Finding the Kth biggest using Heap Sort
  1. Sort it by getting the biggest, then the next biggest, then the next and so on. . .
  2. Every time to get the next biggest – get the biggest and fix the heap  takes —-> logn
    Hence, for kth biggest –> klogn
    2nd biggest—>2logn
    3rd biggest —>3logn
    Middle one —> (n/2)logn
    (we want this in linear time)

Note: Calculating the median is a special case of finding the kth biggest element.
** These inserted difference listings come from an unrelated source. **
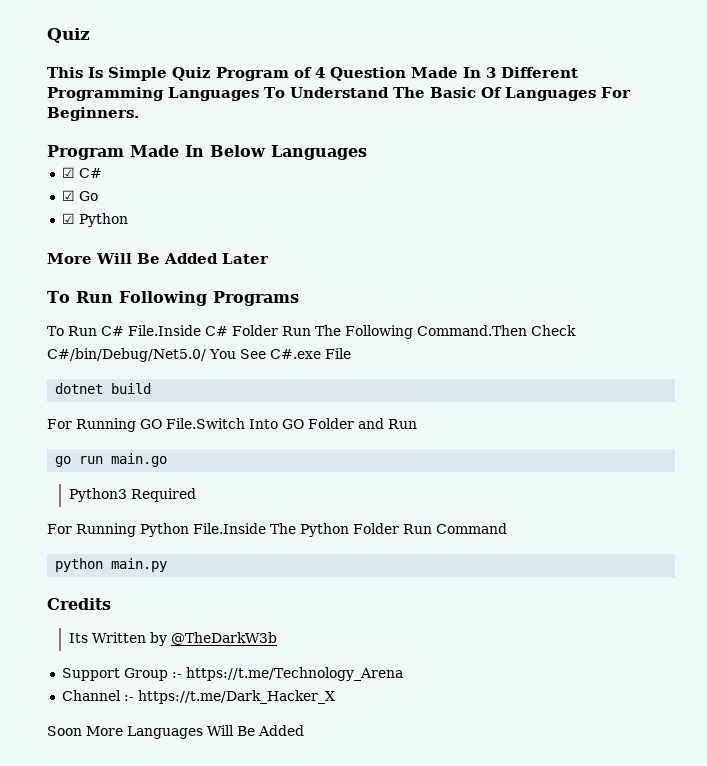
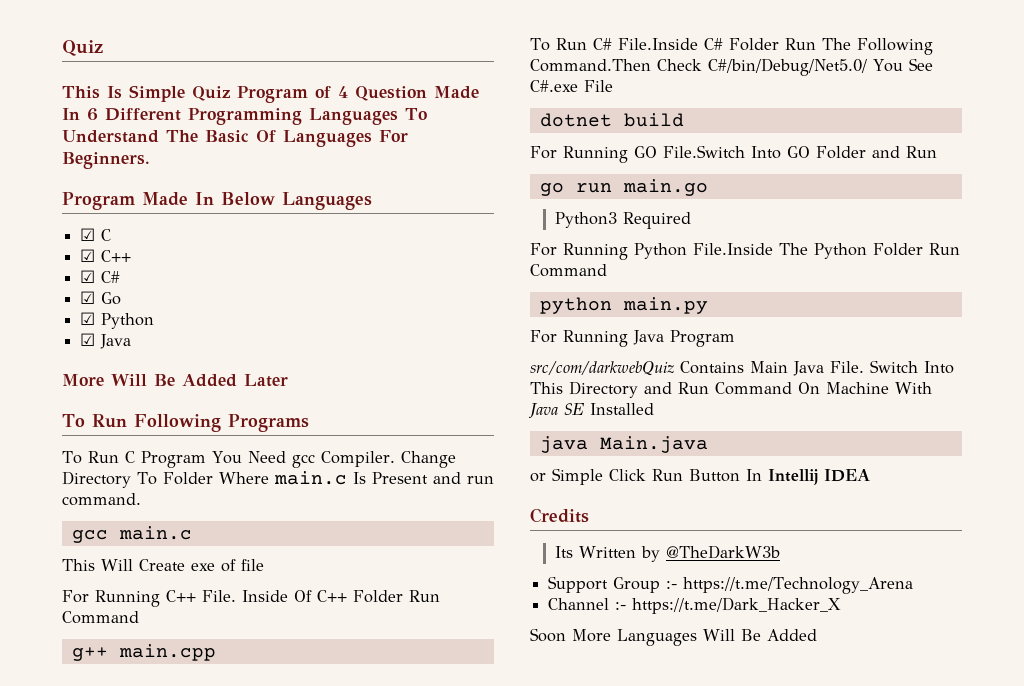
[486,67,496,78] 3 -> [87,108,98,121] 6
(367, 152) none -> [80,228,112,241] [80,249,132,262] // ☑ C // ☑ C++
(128, 220) none -> [80,333,132,349] // ☑ Java
(299, 298) none -> [62,451,456,468] [62,471,494,488] [62,493,141,506] [71,526,192,543] [62,559,264,572] [62,590,440,607] [62,611,139,624] [71,644,216,661] // To Run C Program You Need gcc Compiler. Change Directory To Folder Where main.c Is Present and run command. // gcc main.c // This Will Create exe of file // For Running C++ File. Inside Of C++ Folder Run Command // g++ main.cpp
(168, 565) none -> [530,330,735,347] [530,360,954,376] [530,381,932,398] [529,403,654,419] [539,436,708,453] [530,468,870,485] // For Running Java Program // src/com/darkwebQuiz Contains Main Java File. Switch Into This Directory and Run Command On Machine With Java SE Installed // java Main.java // or Simple Click Run Button In Intellij IDEA

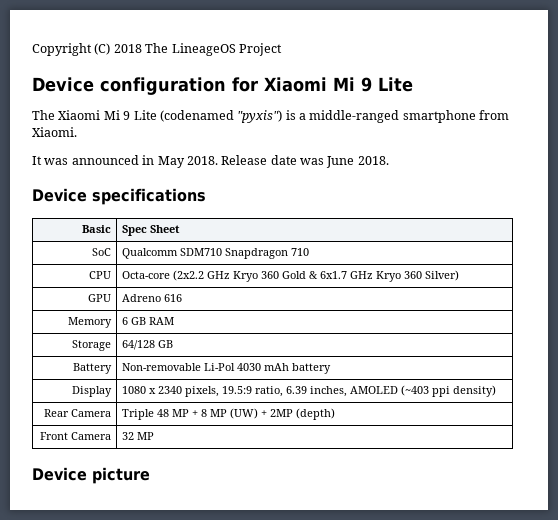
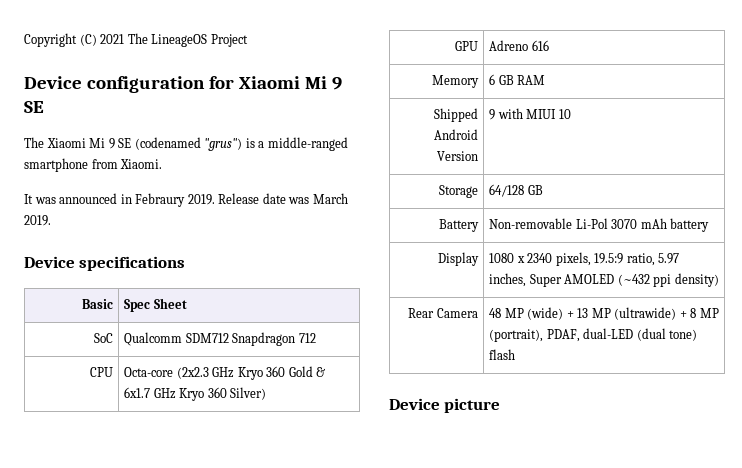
[113,44,142,53] 2018 -> [100,34,125,44] 2021
[378,77,413,92] Lite -> [24,101,44,113] SE
[133,110,283,123] Lite (codenamed "pyxis") -> [118,137,243,151] SE (codenamed "grus")
[157,156,218,168] May 2018. -> [135,193,215,207] Febraury 2019.
[326,156,389,168] June 2018. -> [312,193,348,204] [24,215,51,226] March 2019.
[179,248,309,259] SDM710 Snapdragon 710 -> [185,332,316,346] SDM712 Snapdragon 712
[172,270,204,281] (2x2.2 -> [176,367,209,379] (2x2.3
(174, 321) none -> [433,108,478,122] [433,129,478,140] [436,151,478,161] [489,108,571,120] // Shipped Android Version | 9 with MIUI 10
[236,363,261,371] 4030 -> [611,219,638,229] 3070
[285,385,429,397] 6.39 inches, AMOLED (~403 -> [658,253,680,264] [489,273,650,287] 5.97 inches, Super AMOLED (~432
[121,409,154,420] Triple -> (478, 313) none
[191,408,335,420] [40,432,112,440] [121,432,154,440] + 8 MP (UW) + 2MP (depth) // Front Camera | 32 MP -> [527,307,719,320] [489,328,698,342] [489,349,516,360] (wide) + 13 MP (ultrawide) + 8 MP (portrait), PDAF, dual-LED (dual tone) flash

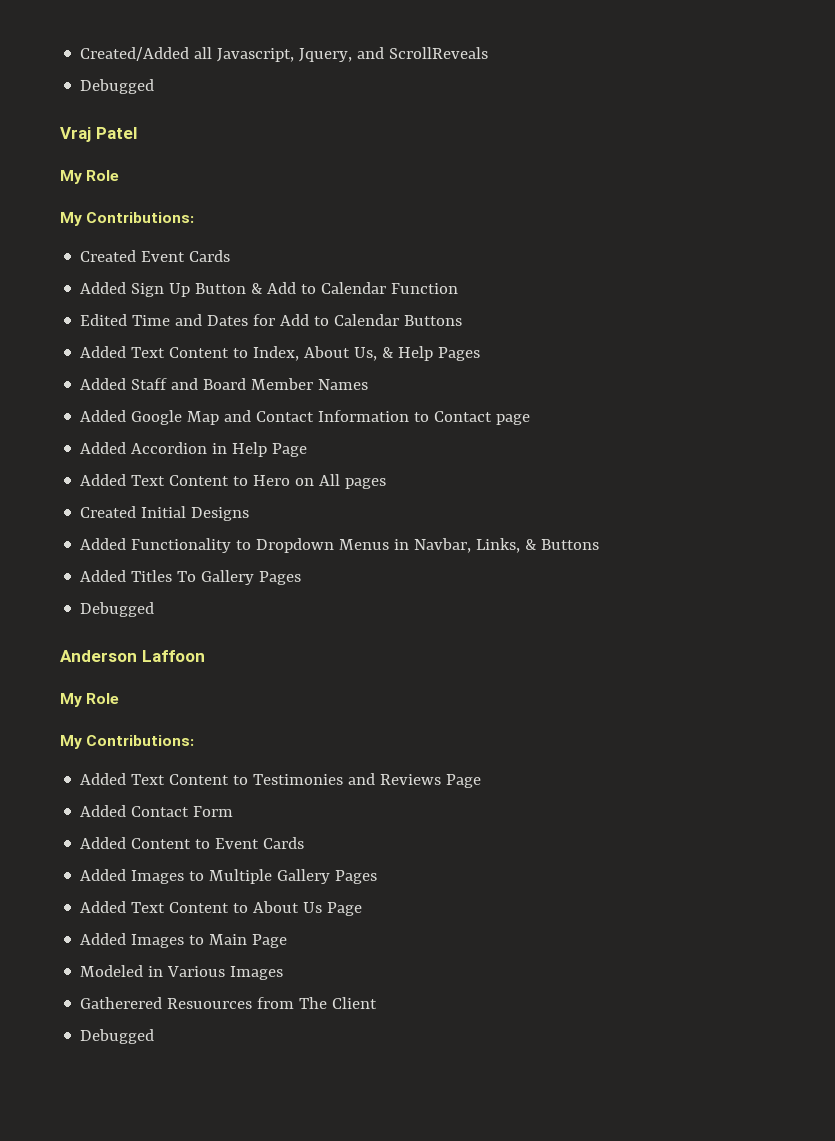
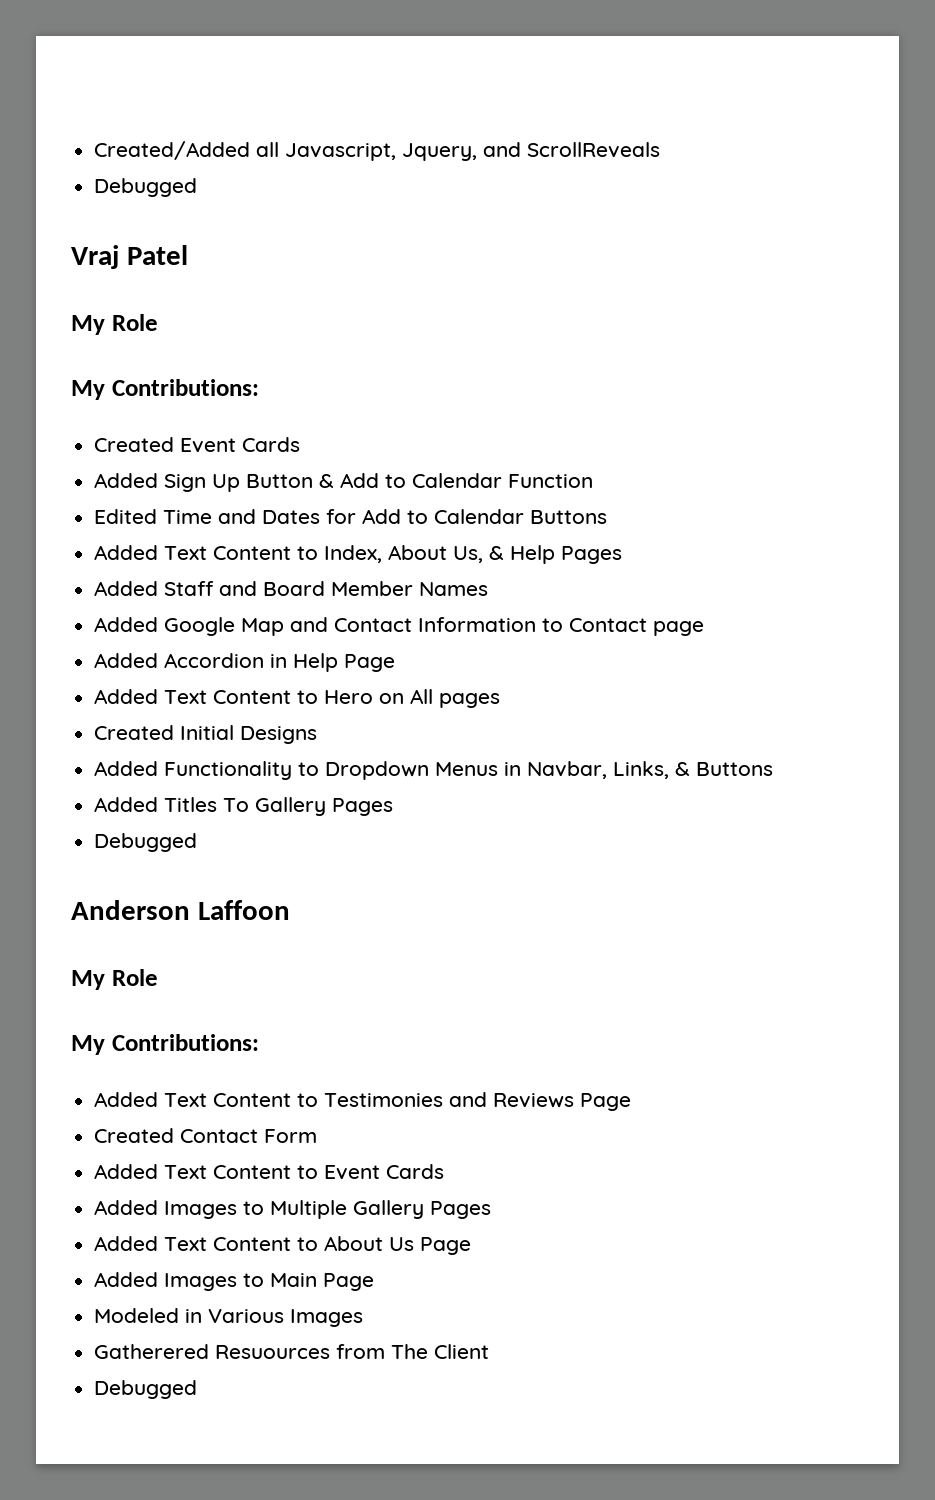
[80,805,127,817] Added -> [94,1128,175,1143] Created
(127, 843) none -> [164,1165,208,1179] Text

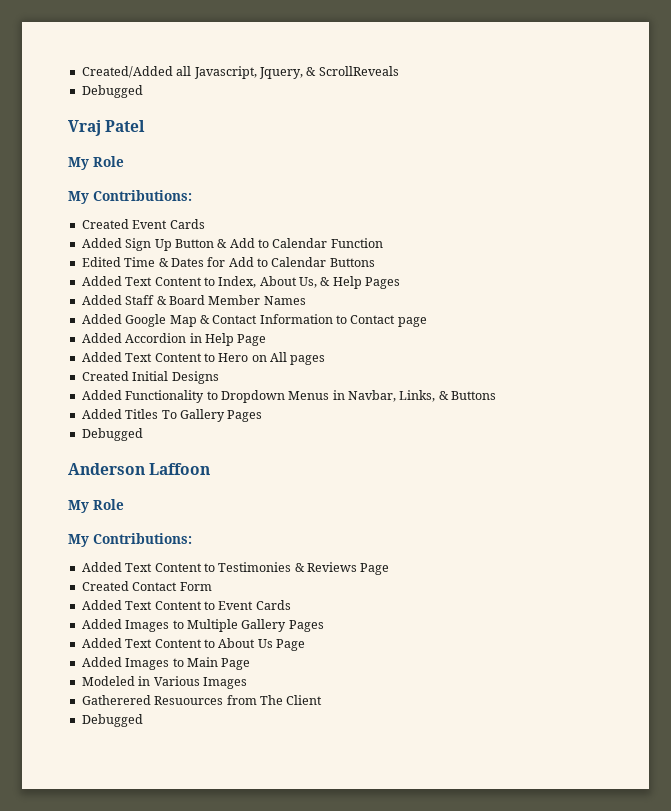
[483,142,522,157] and -> [306,67,317,76] &
[218,509,257,524] and -> [158,258,169,267] &
[219,581,258,596] and -> [156,296,167,305] &
[290,617,329,632] and -> [199,315,210,324] &
[449,1092,488,1107] and -> [294,563,305,572] &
Method to calculate the median (or) to find the kth biggest element

Fill the numbers in a 2D array with 5 rows and ‘n/5’ columns, where ‘n’ is the number of elements in your list.
Goal is to find the middle element in each column.

Steps:
  1. Find the middle element in each column.(it takes 6 comparisons for 5 elements).
  2. Partition the column such that smaller ones are above and larger ones are below the middle element.(constant number of moves since there are only 5 elements)
  3. Find the median of middle row and partition it left to right(as in Quick Sort) such that smaller elements are on left and bigger ones are on the right of the median.
    Move the complete length 5 columns around appropriately after the partition.
  4. Go through each element whose relationship to the big median is unknown and place it in the correct set.

For example:
Say, set1 = 31 elements (smaller)
set 2 = 68 elements (larger)
set1——median——-set2
31———–(32)———–68
50th biggest —> 50 – 32 = 18 –> Find the 18th biggest from set2, gives 50th biggest in the original. (note that this is recursive)

Analysis

Step 1: Partition Columns
6 comparisons each column, multiply by (n/5) columns
T(n) = 6(n/5)
Step 2: partition the middle row on the median and move the length 5 columns around appropriately.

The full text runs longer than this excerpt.